Melania Trump, formerly known as Melanija Knavs, was born on April 26, 1970 in Slovenia. At age 16, she began what would soon become a successful modeling career, appearing in many high profile ad campaigns and working with some of the best photographers in the fashion industry. In 1996, Mrs. Trump moved to New York and 10 years later she proudly became a United States Citizen. Former First Lady Melania Trump is the wife of the 45th President, Donald J. Trump and the mother to their son, Barron Trump. She is the second First Lady born outside of the United States, and she is the only First Lady to become a naturalized United States citizen.
Mrs. Trump is the first modern former First Lady to break one of the transfer-of-power rituals; welcoming the incoming president and family into the White House. This American tradition commenced in the 1920s and was respected all the way to 2017, when outgoing FLOTUS Mrs. Michelle LaVaughn Robinson Obama hosted Mrs. Melania Trump for tea while discussing the private residence.

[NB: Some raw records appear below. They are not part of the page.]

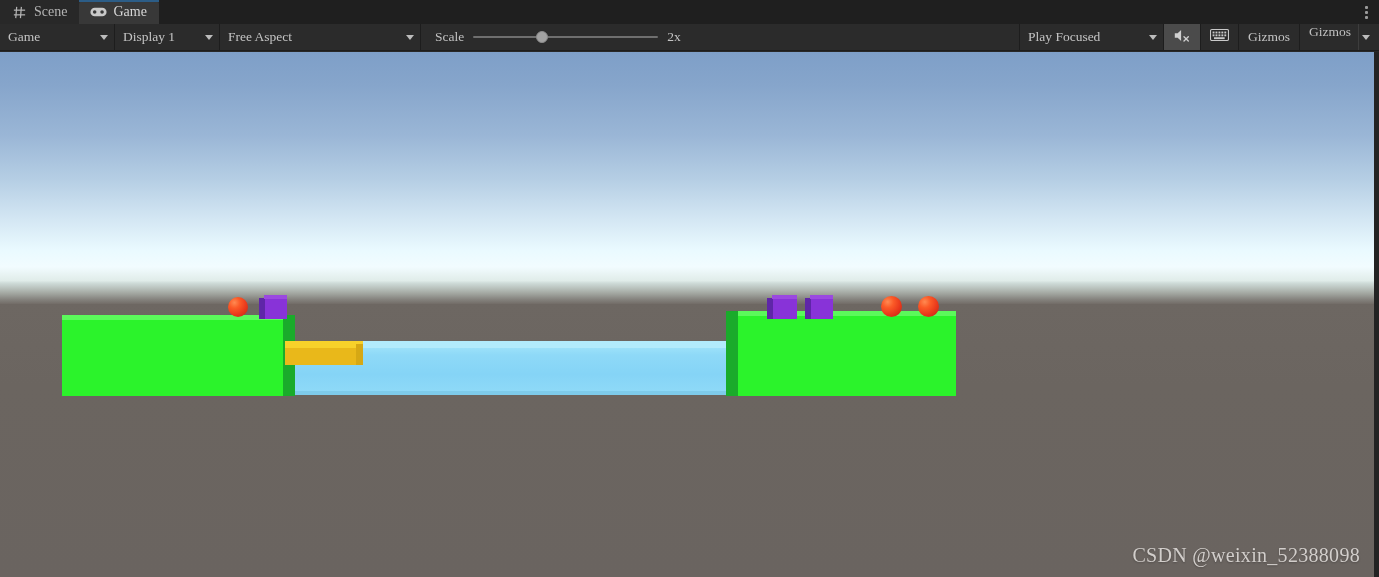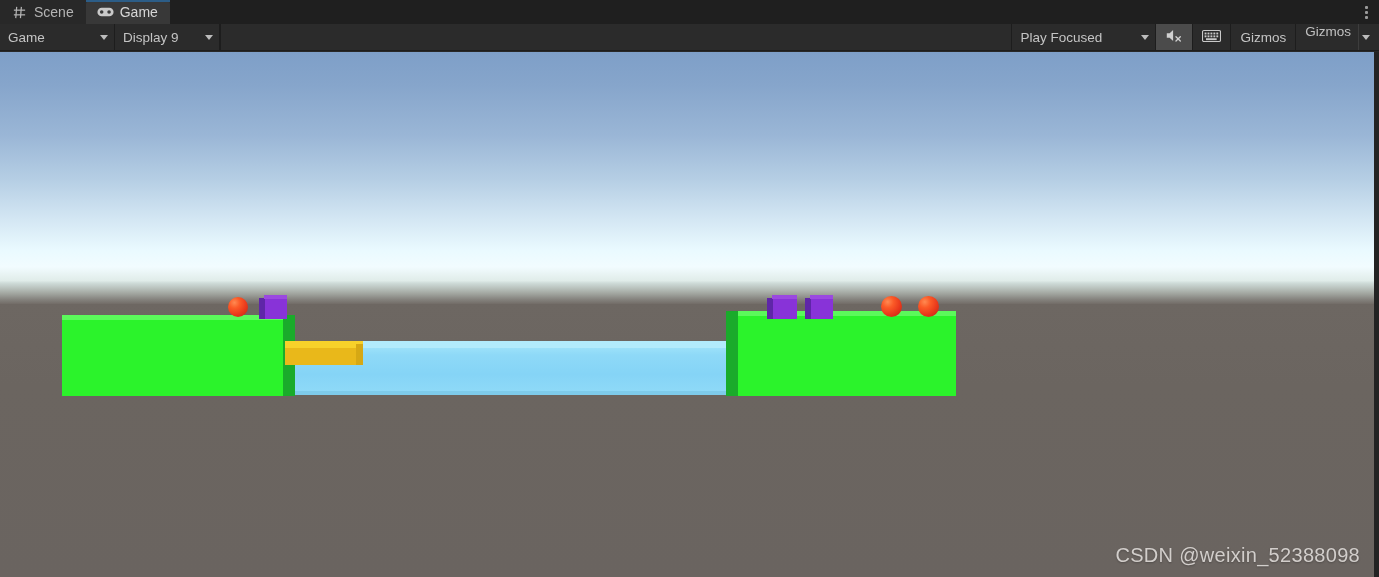--- a/index.html
+++ b/index.html
@@ -6,20 +6,21 @@
   html, body {
     width: 1379px; height: 577px;
     background: #383838;
     font-family: "Liberation Sans", sans-serif;
     overflow: hidden;
   }
   #app {
     position: relative;
     width: 1379px; height: 577px;
     background: #282828;
+    font-family: Liberation Serif, serif;
   }
 
   
   .tabbar {
     position: absolute; left: 0; top: 0;
     width: 1379px; height: 24px;
     background: #1f1f1f;
     display: flex; align-items: flex-end;
   }
   .tab {
@@ -232,27 +233,39 @@
 
   <div class="toolbar">
 
     <div class="tb-dd" style="width:114px">
       <span class="lbl">Game</span>
       <span class="caret"></span>
     </div>
     <div class="tb-sep"></div>
 
     <div class="tb-dd" style="width:104px">
-      <span class="lbl">Display 9</span>
+      <span class="lbl">Display 1</span>
       <span class="caret"></span>
     </div>
     <div class="tb-sep"></div>
 
-    <div class="tb-sep"></div>
-
+    <div class="tb-dd" style="width:200px">
+      <span class="lbl">Free Aspect</span>
+      <span class="caret"></span>
+    </div>
+    <div class="tb-sep"></div>
+
+    <div class="scalebox">
+      <span>Scale</span>
+      <span class="slider">
+        <span class="track"></span>
+        <span class="knob"></span>
+      </span>
+      <span class="scaleval">2x</span>
+    </div>
 
     <div class="tb-spacer"></div>
     <div class="tb-sep"></div>
 
     <div class="tb-dd" style="width:143px">
       <span class="lbl">Play Focused</span>
       <span class="caret"></span>
     </div>
     <div class="tb-sep"></div>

“Mrs. Trump should have invited Dr. Biden in for the traditional coffee. Typically, the first lady would come prepared with questions, she’ll meet and talk to the chef, the full time residence staff and have an opportunity for them to break the ice. It’s a courtesy, but logistically it’s incredibly helpful. That didn’t happen,”Capricia Marshall told The New York Times. Capricia Marshall was the former White House social secretary in the Clinton administration.
In 2016 when former President Barack Obama welcomed Donald and Melania Trump to the White House, Former First Lady Michelle Obama held her head up high despite Donald’s reckless lies about her husband. Michelle Obama went on instagram and described how she felt during that time, sharing that while she was “hurt and disappointed,” she accepted that “the American people had spoken.” She went on to write, “My husband and I instructed our staff to do what George and Laura Bush had done for us: run a respectful, seamless transition of power — one of the hallmarks of American democracy.”
On January 19th, 2021 CNN reported, “Melania Trump left the White House with the worst popularity rating for any first lady at the end of her term in polling history. The latest CNN/SSRSpoll had Trump’s favorable rating at 42% to a 47% unfavorable rating. The 47% is the highest unfavorable rating we ever recorded for Trump. It’s also amazingly high from a historical perspective.”
On January 20th, another protocol was broken when neither the former President nor any member of his family attended the inauguration. The Trumps also bypassed the laying of a wreath atop the Tomb of the Unknown Soldier at Arlington National Ceremony, where the Biden’s were joined by former Presidents Barack Obama, Bill Clinton, George W. Bush and their spouses.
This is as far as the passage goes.